Merge lp:~max-rabkin/ibid/url-translate into lp:~ibid-core/ibid/old-trunk-1.6

Proposed by Max Rabkin on 2010-02-24
Status: Merged
Approved by: Jonathan Hitchcock on 2010-03-01
Approved revision: 898
Merged at revision: 905
Proposed branch: lp:~max-rabkin/ibid/url-translate
Merge into: lp:~ibid-core/ibid/old-trunk-1.6
Diff against target: 138 lines (+48/-16)
3 files modified
ibid/plugins/languages.py (+15/-2)
ibid/plugins/urlgrab.py (+3/-14)
ibid/utils/__init__.py (+30/-0)
To merge this branch: bzr merge lp:~max-rabkin/ibid/url-translate
Reviewer Review Type Date Requested Status
Jonathan Hitchcock Approve on 2010-03-01
Stefano Rivera 2010-02-24 Approve on 2010-02-27
Michael Gorven Approve on 2010-02-24
Review via email: mp+20031@code.launchpad.net
To post a comment you must log in.
Max Rabkin (max-rabkin) wrote :

I've refactored the URL detection out of the Grab processor, so hopefully it works reasonably well.
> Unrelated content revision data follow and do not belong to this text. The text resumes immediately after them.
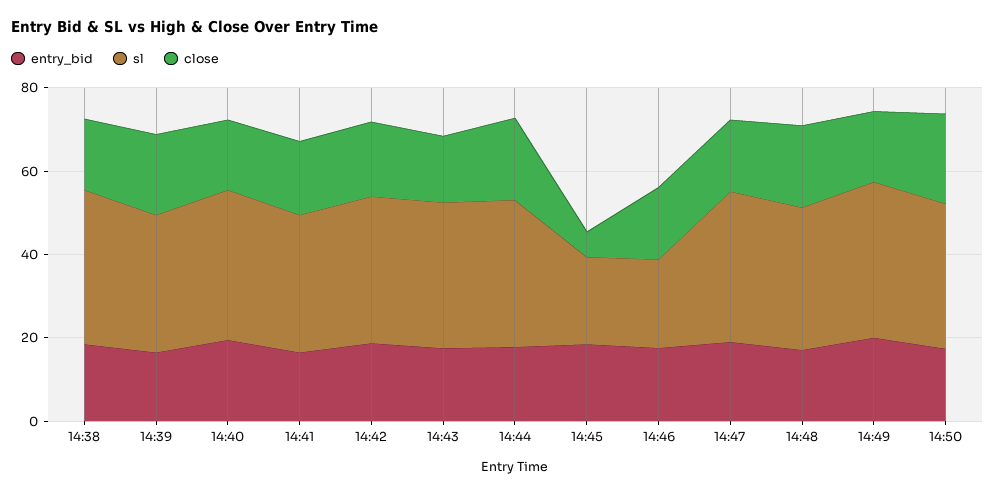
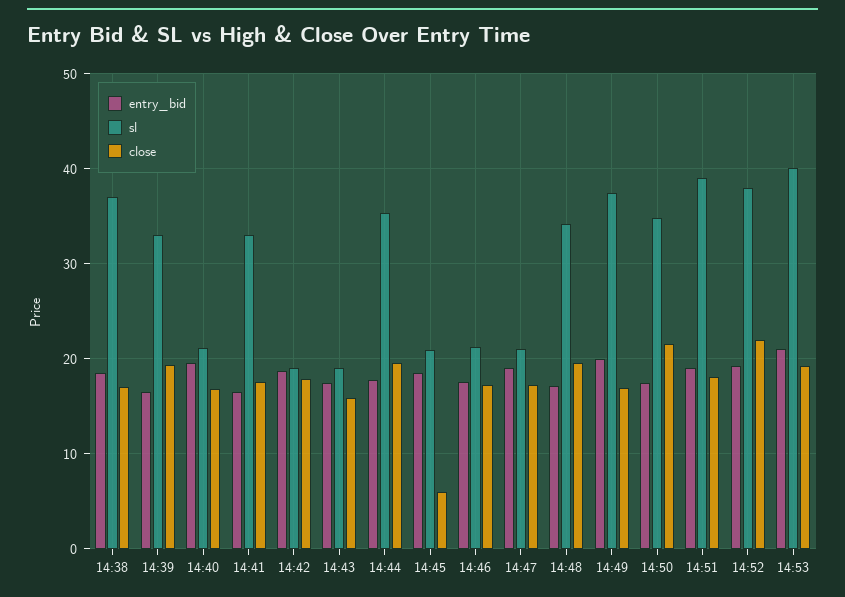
sl, 14:40: 35 -> 21
sl, 14:42: 35 -> 19
sl, 14:43: 35 -> 19
sl, 14:47: 35 -> 21
entry_bid, 14:51: none -> 19
sl, 14:51: none -> 39
close, 14:51: none -> 18
entry_bid, 14:52: none -> 19
sl, 14:52: none -> 38
close, 14:52: none -> 22
entry_bid, 14:53: none -> 21
sl, 14:53: none -> 40
close, 14:53: none -> 19

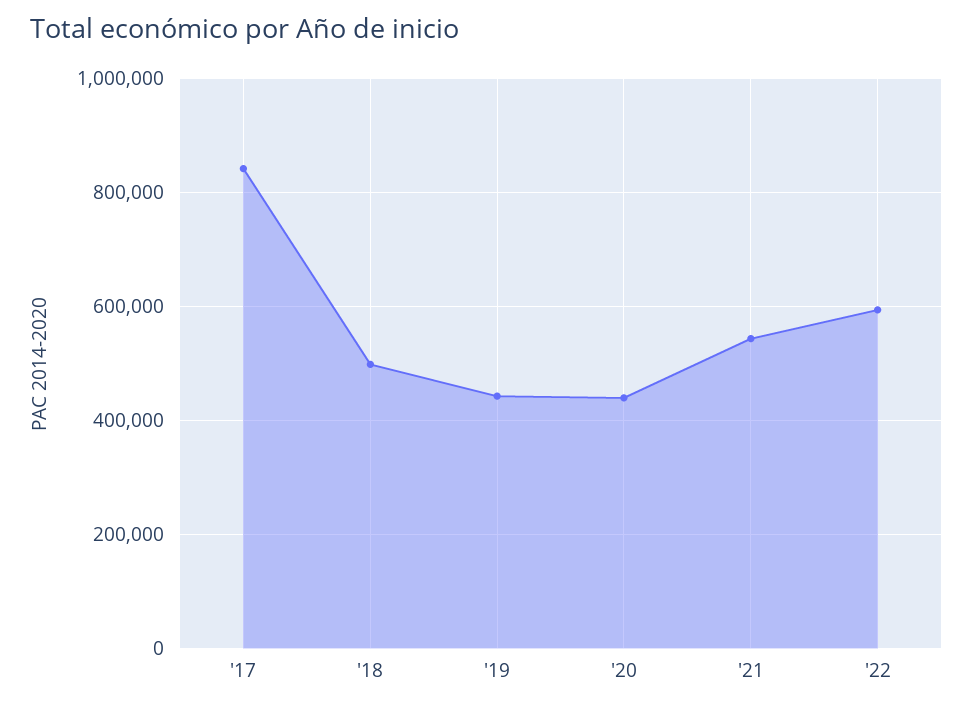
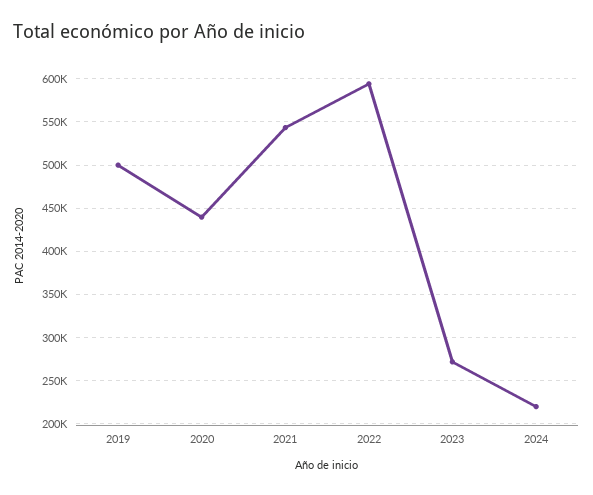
'17: 840000 -> none
'18: 500000 -> none
'19: 440000 -> 500000
2023: none -> 270000
2024: none -> 220000

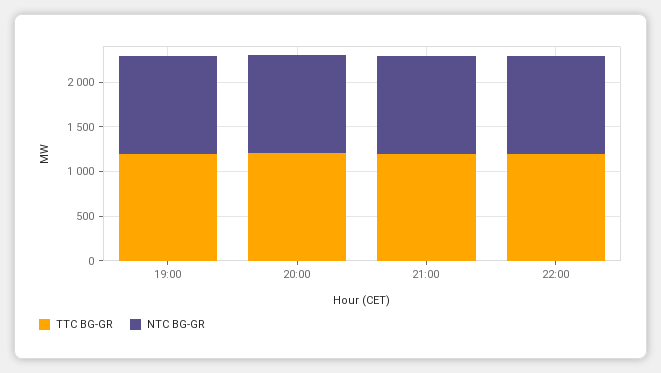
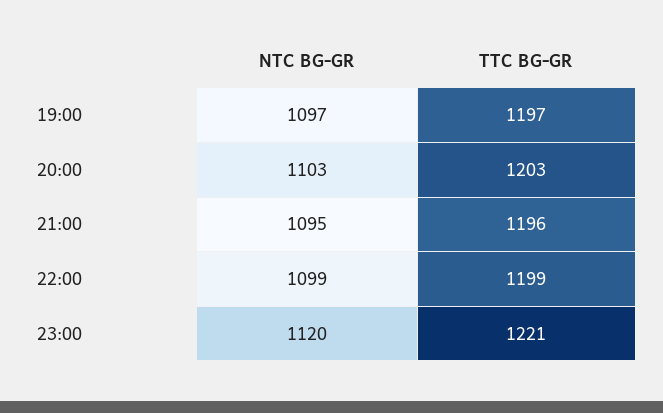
NTC BG-GR, 23:00: none -> 1120
TTC BG-GR, 23:00: none -> 1221

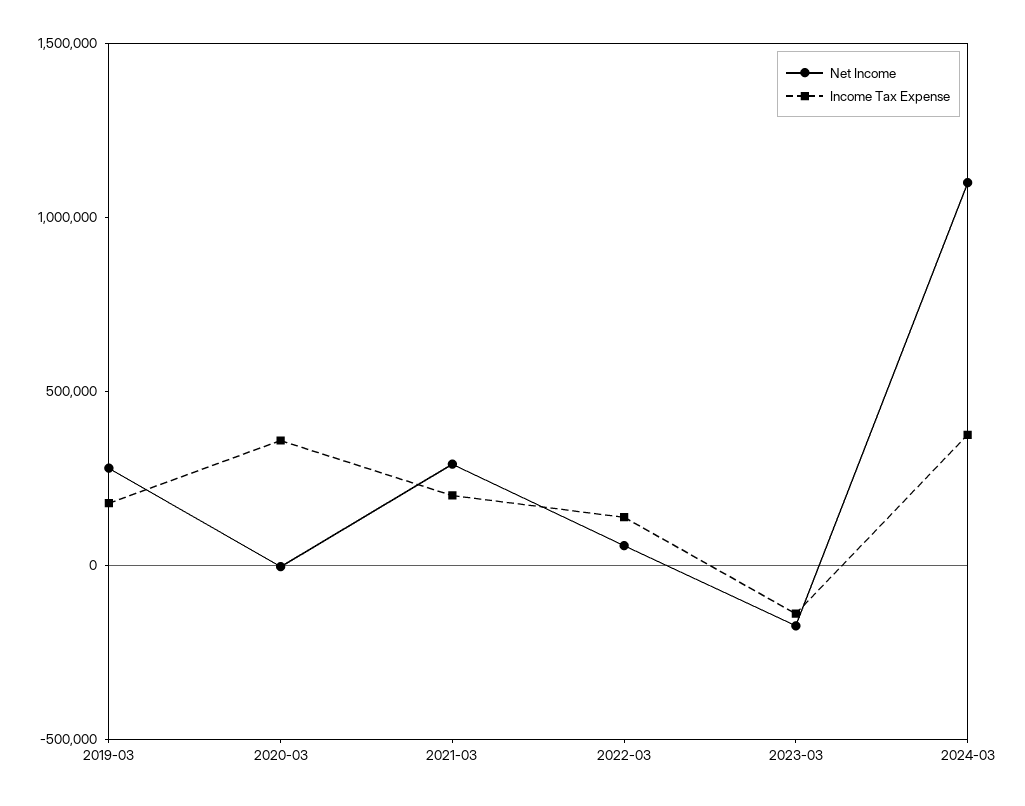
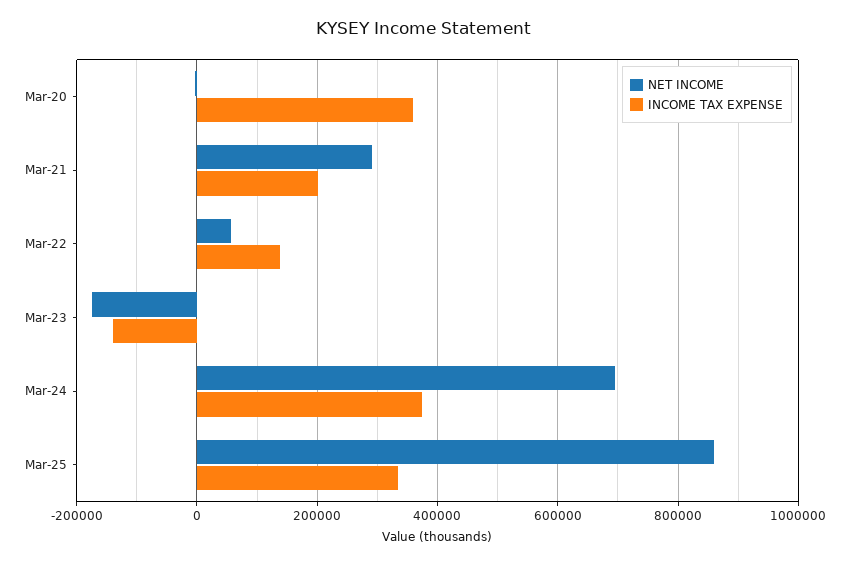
Net Income, 2019-03: 300000 -> none
Income Tax Expense, 2019-03: 200000 -> none
Net Income, 2024-03: 1100000 -> 700000
Net Income, Mar-25: none -> 860000
Income Tax Expense, Mar-25: none -> 340000

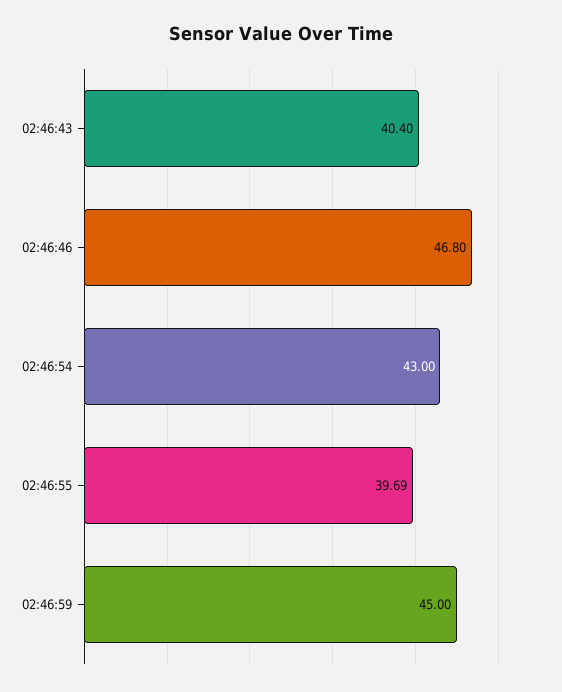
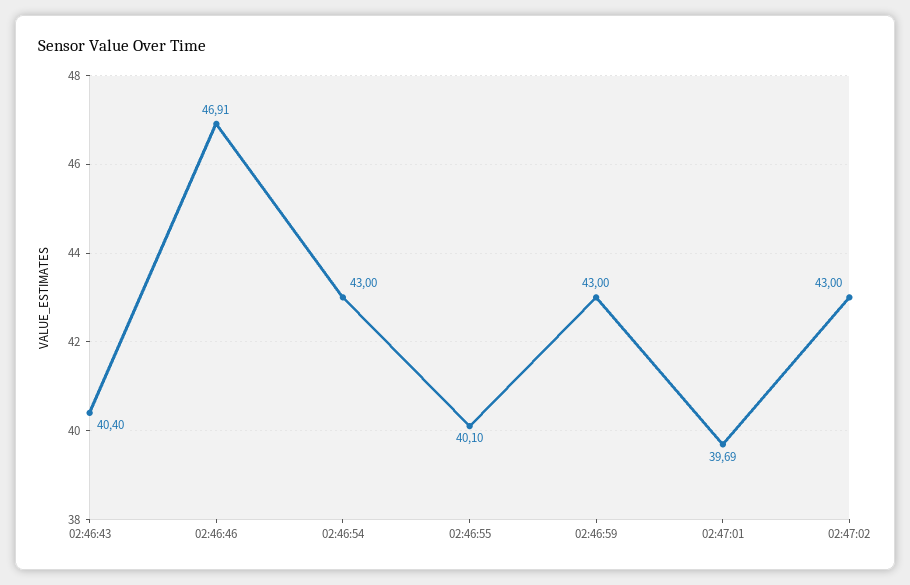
02:46:46: 46.8 -> 46.91
02:46:55: 39.69 -> 40.1
02:46:59: 45 -> 43
02:47:01: none -> 39.69
02:47:02: none -> 43

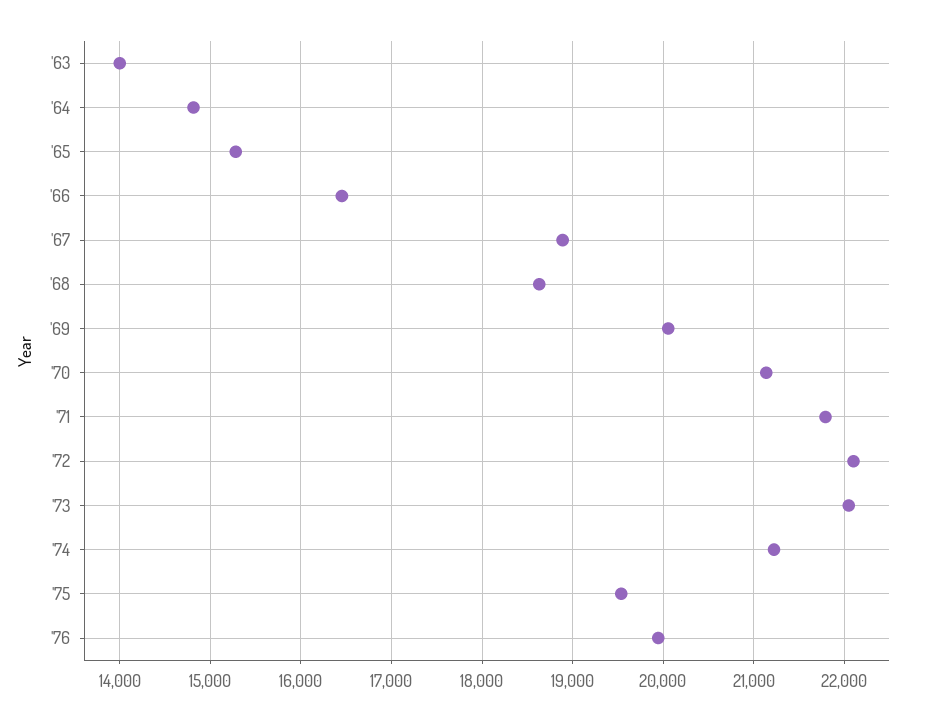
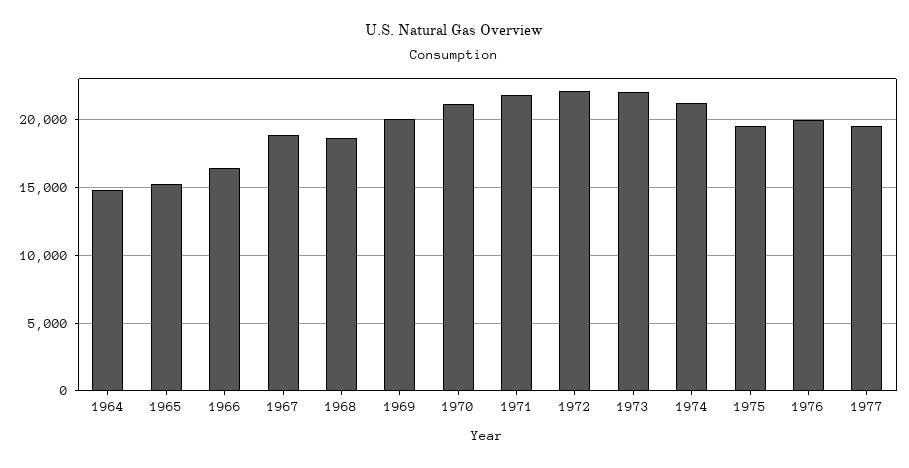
'63: 14000 -> none
1977: none -> 19500

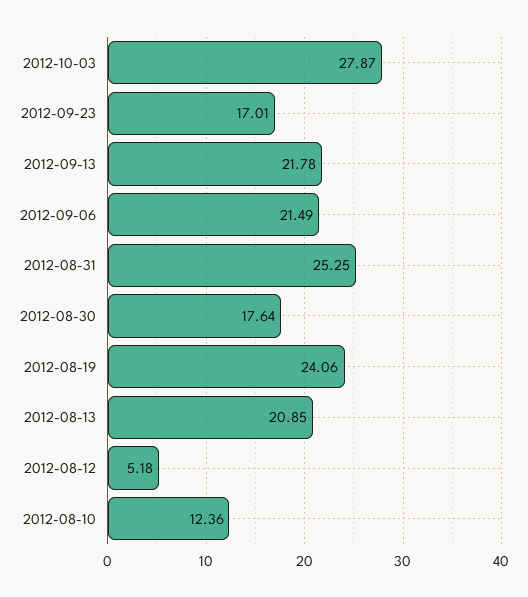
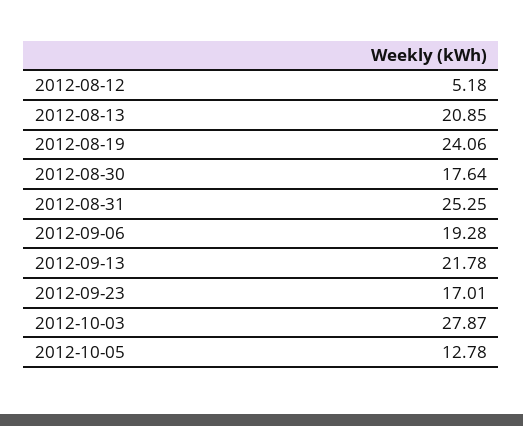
2012-09-06: 21.49 -> 19.28
2012-08-10: 12.36 -> none
2012-10-05: none -> 12.78

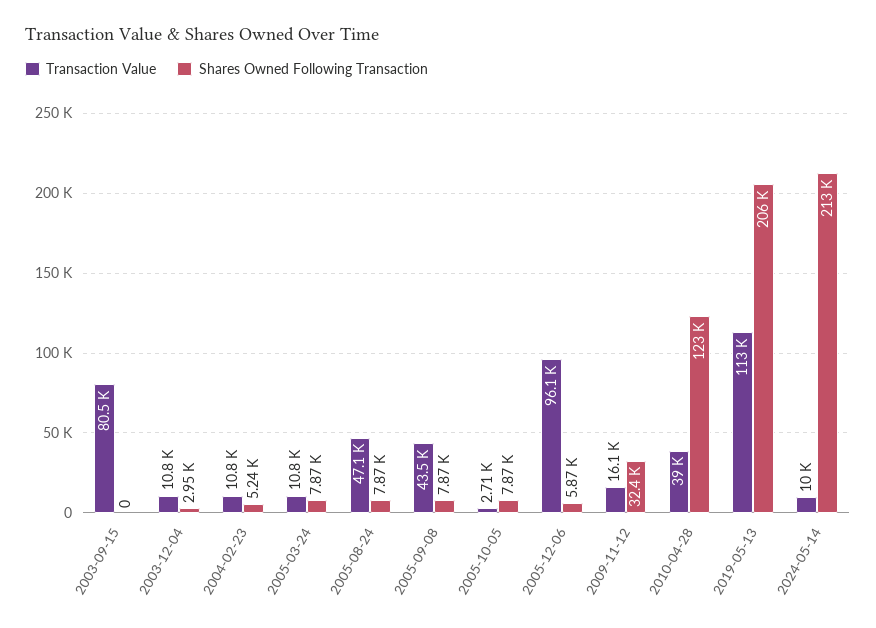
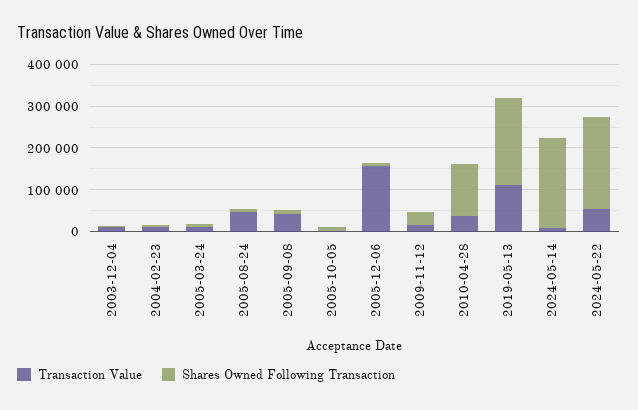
Transaction Value, 2003-09-15: 80500 -> none
Shares Owned Following Transaction, 2003-09-15: 0 -> none
Transaction Value, 2005-12-06: 96100 -> 160000
Transaction Value, 2024-05-22: none -> 60000
Shares Owned Following Transaction, 2024-05-22: none -> 220000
Stefano Rivera (stefanor) wrote :

> I've refactored the URL detection out of the Grab processor, so hopefully it
> works reasonably well.

Nice!

35 + event.addresponse(u'http://translate.google.com/'
36 + u'translate?sl=%(src_lang)s'
37 + u'&tl=%(dest_lang)s&u=%(url)s',
38 + {'src_lang': src_lang,
39 + 'dest_lang': dest_lang,
40 + 'url': text})

That's a bit ick. urlencode?

ibid/plugins/urlgrab.py:16: 'locate_resource' imported but unused
ibid/utils/__init__.py:211: undefined name 'log'
(also, trailing white-space)

Functionality seems fine, though.

review: Needs Fixing
Stefano Rivera (stefanor) :
review: Approve
Michael Gorven (mgorven) wrote :

 review approve
 status approved

review: Approve
Stefano Rivera (stefanor) wrote :

Doesn't work with IDNs

Stefano Rivera (stefanor) wrote :

my test cases: http://παράδειγμα.δοκιμή/
and http://παράδειγμα.δοκιμή/Αρχική_σελίδα

Stefano Rivera (stefanor) wrote :

max: looks like google doesn't support IDNs in google translate, but let's not throw an exception:

Query: translate http://παράδειγμα.δοκιμή/Αρχική_σελίδα to english
ERROR:scripts.ibid-plugin:Exception occured in Translate processor of languages plugin
Traceback (most recent call last):
  File "scripts/ibid-plugin", line 129, in <module>
    processor.process(event)
  File "./ibid/plugins/__init__.py", line 119, in process
    method(event, *match.groups())
  File "./ibid/plugins/languages.py", line 190, in translate
    urlencode(query))
  File "/usr/lib/python2.5/urllib.py", line 1250, in urlencode
    v = quote_plus(str(v))
UnicodeEncodeError: 'ascii' codec can't encode characters in position 7-16: ordinal not in range(128)
WARNING:plugins.unicode:Found a non-unicode string: exception
Response: I'm not feeling too well

review: Needs Fixing
Jonathan Hitchcock (vhata) wrote :

Also, for consistency, please use a \ for multi-line imports (see factoids, seen, memo, ibid.db, etc).

That is all.

review: Needs Fixing
Max Rabkin (max-rabkin) wrote :

Is there a function in the standard libraries to convert IDNs and IRIs to URIs?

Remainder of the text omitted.